In another article by Laura Rozen in The American Prospect, Fereidoun Mahdavi aka "Ali" admits:


The former minister continued: “I am well-known in Tehran. How can I call Tehran? But Ghorbanifar is something else. He has all the contacts within Iran. Nobody has so many information and contacts that he has. Now if he is using that information through me to try to buy power indirectly, that is his business. I do it because I have known him for many years.”


What is happening here? Ledeen's long-time pal, Ghorbanifar, is the source of information that is being dispersed through any number of individuals, but he is the single source of it all. Are Ledeen's "sources" in Iran all getting their information from the one unreliable source? It certainly sounds that way.

In the July/August 2006 issue of Mother Jones, Laura Rozen connects three key persons in one location, at the same time, to plan a war against Iran. Those three are Larry Franklin, of Lockheed Martin fame (see Saturday's post), Michael Ledeen, and Manucher Ghorbanifar. Get it? In December, 2001, one of Lockheed Martin's old directors for strategic planning, an AEI Freedom Scholar, and a discredited Iranian arms dealer were planning a war on Iran.

If, as Der Spiegel notes, AEI thinkers are behind the current change in Iraq strategy, can the machinations of Franklin, Ledeen, and Ghorbanifar be far removed? How many of their fantasies, passed off as "intelligence," is feeding the current frenzy? And why, after so many disasters like the Iran-Contra scandal, or the domination of US foreign policy by Lockheed Martin, are people like this Franklin, Ledeen, and Ghorbanifar still deemed as credible by anyone?

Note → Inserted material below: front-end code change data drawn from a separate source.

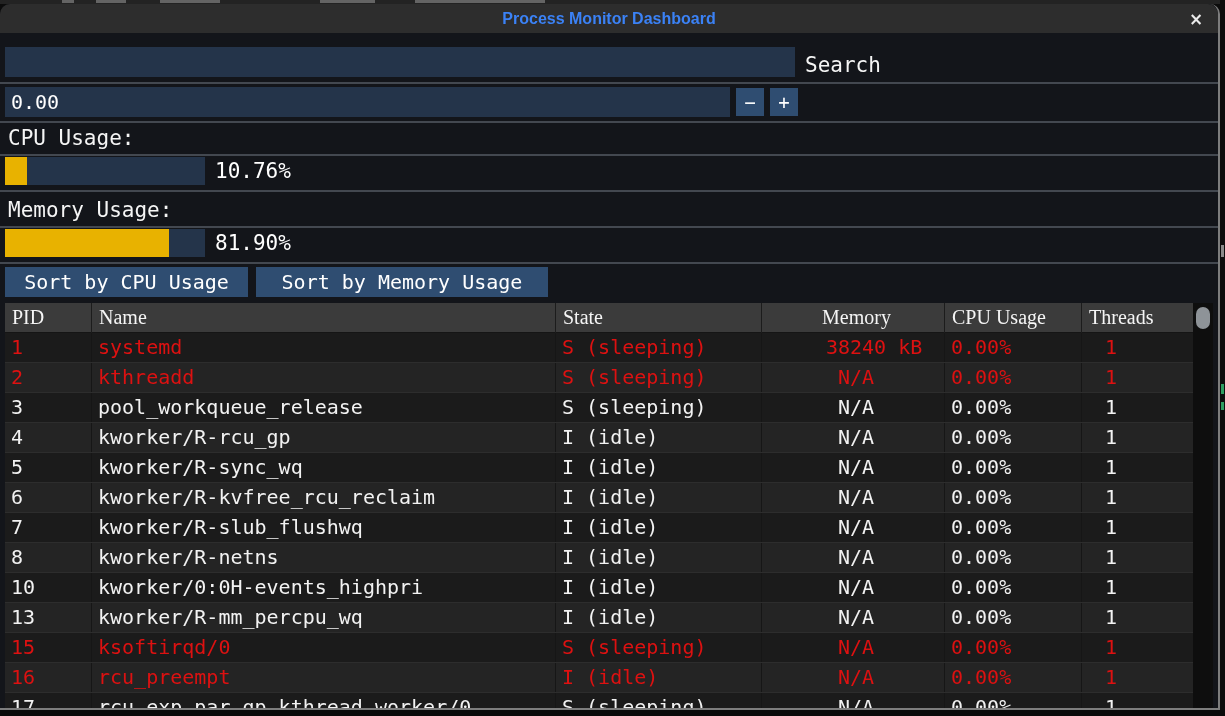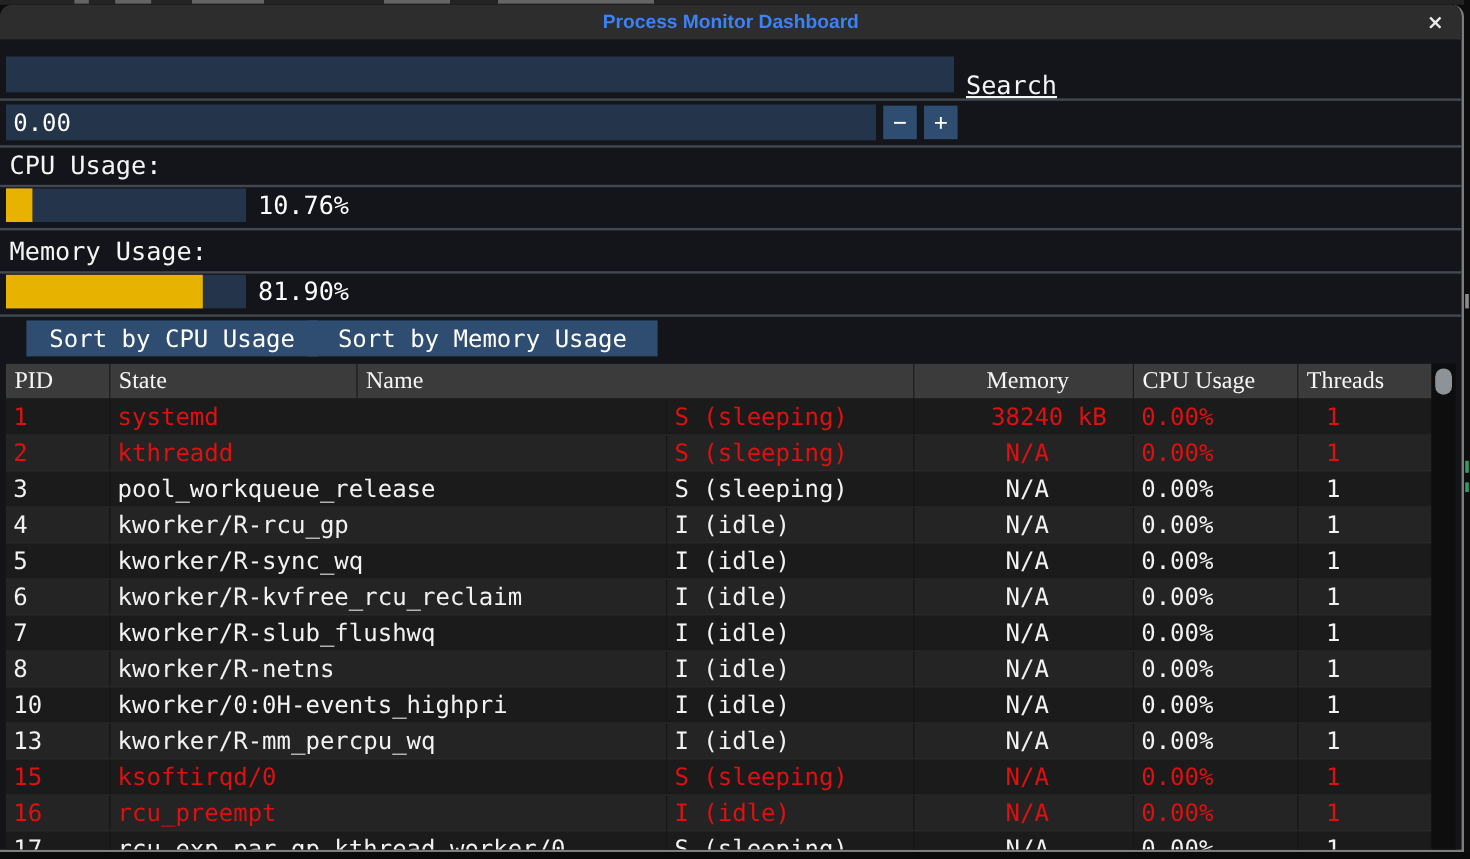--- a/index.html
+++ b/index.html
@@ -92,21 +92,21 @@
   <div class="bottom-sliver"></div>
 
   <div class="window">
 
     <div class="titlebar">
       <span class="title">Process Monitor Dashboard</span>
       <span class="close-btn">×</span>
     </div>
 
     <div class="entry" style="left:5px;top:43px;width:790px;height:30px;"></div>
-    <div class="field-label" style="left:805px;top:52px;text-decoration:underline;">Search</div>
+    <div class="field-label" style="left:805px;top:46px;">Search</div>
 
     <div class="separator" style="top:78px;"></div>
 
     <div class="entry" style="left:5px;top:83px;width:725px;height:30px;">0.00</div>
     <div class="spin-btn" style="left:736px;top:84px;">−</div>
     <div class="spin-btn" style="left:770px;top:84px;">+</div>
 
     <div class="separator" style="top:117px;"></div>
 
     <div class="field-label" style="left:8px;top:119px;">CPU Usage:</div>
@@ -120,28 +120,28 @@
 
     <div class="field-label" style="left:8px;top:191px;">Memory Usage:</div>
     <div class="separator" style="top:222px;"></div>
     <div class="pbar" style="top:225px;">
       <div class="fill" style="width: 81.9%;"></div>
     </div>
     <div class="pbar-text" style="top:225px;">81.90%</div>
 
     <div class="separator" style="top:258px;"></div>
 
-    <div class="sort-btn" style="left:22px;width:243px;">Sort by CPU Usage</div>
+    <div class="sort-btn" style="left:5px;width:243px;">Sort by CPU Usage</div>
     <div class="sort-btn" style="left:256px;width:292px;">Sort by Memory Usage</div>
 
     <div class="table">
       <div class="thead">
         <div class="hcell c0">PID</div>
+        <div class="hcell c1">Name</div>
         <div class="hcell c2">State</div>
-        <div class="hcell c1">Name</div>
         <div class="hcell c3">Memory</div>
         <div class="hcell c4">CPU Usage</div>
         <div class="hcell c5">Threads</div>
       </div>
       <div>
           <div class="trow row-dark row-red">
         <div class="cell c0">1</div>
         <div class="cell c1">systemd</div>
         <div class="cell c2">S (sleeping)</div>
         <div class="cell c3">   38240 kB</div>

For more schemers and liars behind the push for an Iran war, there's another reference from Mother Jones. Included in the MJ list are Abram Shulsky, Elizabeth Cheney (yes, that's the daughter of the vice-president), David Wurmser, Elliot Abrams, Michael Ledeen, and Manucher Ghorbanifar. Also listed are the Iran Policy Committee and Foundation for Democracy in Iran, and the Committee for the Present Danger--any danger. Pick whichever danger you want and these schemers and liars will manage to turn a buck on it.

Note that the Iran Policy Committee is a big backer of the MEK, proving that one man's terrorist is the same man's freedom fighter as long as it's all about corporate interests. In fact, you can get an idea of what a professional CIA propagandist can churn out when the bucks hang in the balance, by checking this apologia pro-MEK. Keep in mind that MEK was backed by Saddam and interfered with the Kurdish uprising in 1991.

As much as I'd love to see the mullahs get their just desserts (and East Kurdistan get its moment of chaos to break free from the brutality of the Iranians), the idea that likes of Ledeen, Ghorbanifar, Lockheed Martin, and the AEI are manufacturing the "intelligence" against Iran is more than enough to discredit any plan that they might propose; additionally, it would be extreme folly for the PKK and PJAK to assist these vermin with their goals in Iran, just as it will be extreme folly for the KRG to assist these vermin with their goals in Baghdad. After all, their bottom line is not democracy, their concern is not human rights, and their interests are not Kurdish interests.

They are, in a word, haraam.

2 comments:

Anonymous said...

http://kurdmedia.com/news.asp?id=13898

Mizgîn said...

Thank you Anonymous.

I was not too surprised to read that, however, because I had not heard that any large numbers of terrorist troops had left the border area.